▶ [EXTRACTED RECORDS]:
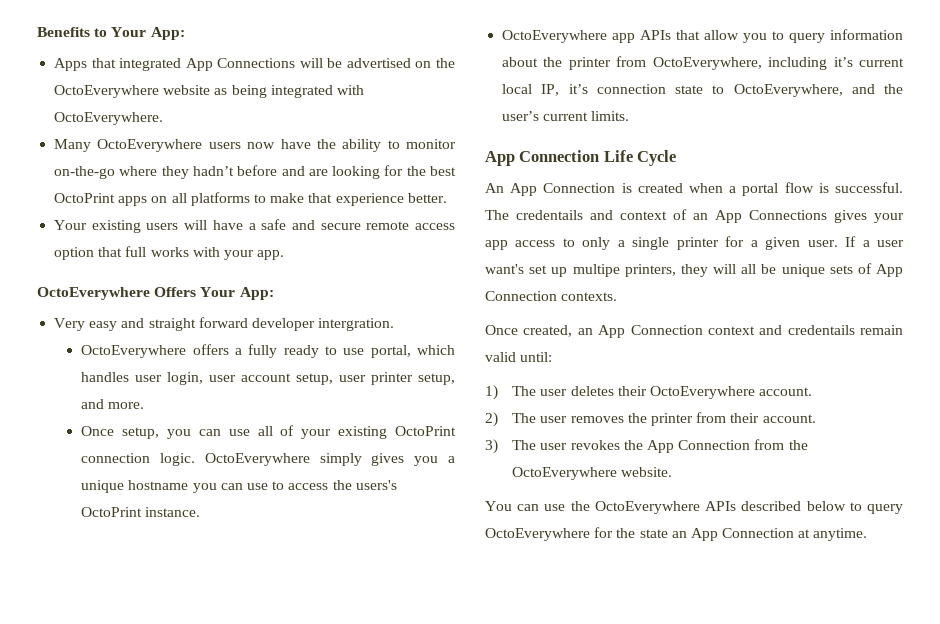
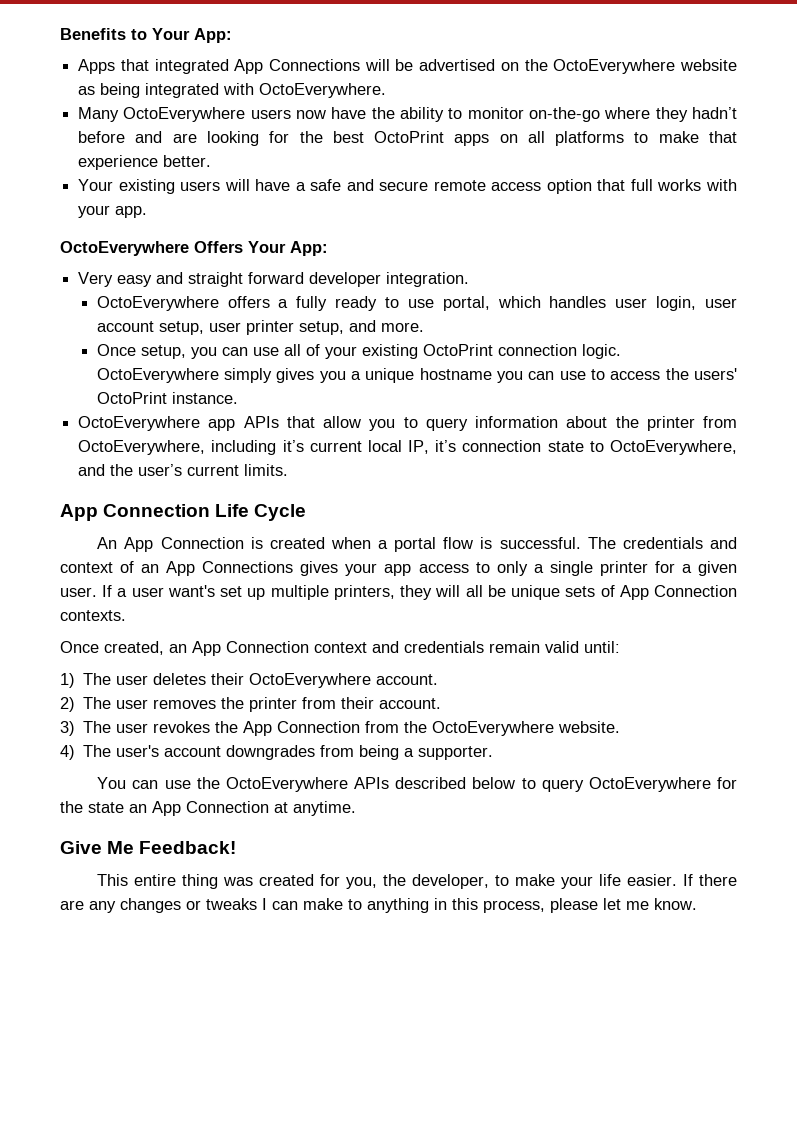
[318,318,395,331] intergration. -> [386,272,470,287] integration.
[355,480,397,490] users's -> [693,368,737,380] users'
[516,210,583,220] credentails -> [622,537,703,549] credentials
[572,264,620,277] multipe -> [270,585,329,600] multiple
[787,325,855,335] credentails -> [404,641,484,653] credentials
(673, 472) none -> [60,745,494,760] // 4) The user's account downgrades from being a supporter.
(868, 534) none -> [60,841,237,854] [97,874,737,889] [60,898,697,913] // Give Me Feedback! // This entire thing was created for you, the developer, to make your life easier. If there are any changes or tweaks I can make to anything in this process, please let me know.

* * *

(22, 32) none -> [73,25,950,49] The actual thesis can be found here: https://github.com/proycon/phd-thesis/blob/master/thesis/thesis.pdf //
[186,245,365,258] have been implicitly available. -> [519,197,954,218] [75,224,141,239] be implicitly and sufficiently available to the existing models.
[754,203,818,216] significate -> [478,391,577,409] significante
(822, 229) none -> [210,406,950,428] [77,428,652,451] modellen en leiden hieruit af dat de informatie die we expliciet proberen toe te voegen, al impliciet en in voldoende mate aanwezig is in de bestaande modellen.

▶ [WHAT TO DO]: Of the lines above, extract only those from the line with "[754,203,818,216] significate ->" to the line with "(822, 229) none", both included, exactly as written.

▶ [EXERCISE ANSWER]:
[754,203,818,216] significate -> [478,391,577,409] significante
(822, 229) none -> [210,406,950,428] [77,428,652,451] modellen en leiden hieruit af dat de informatie die we expliciet proberen toe te voegen, al impliciet en in voldoende mate aanwezig is in de bestaande modellen.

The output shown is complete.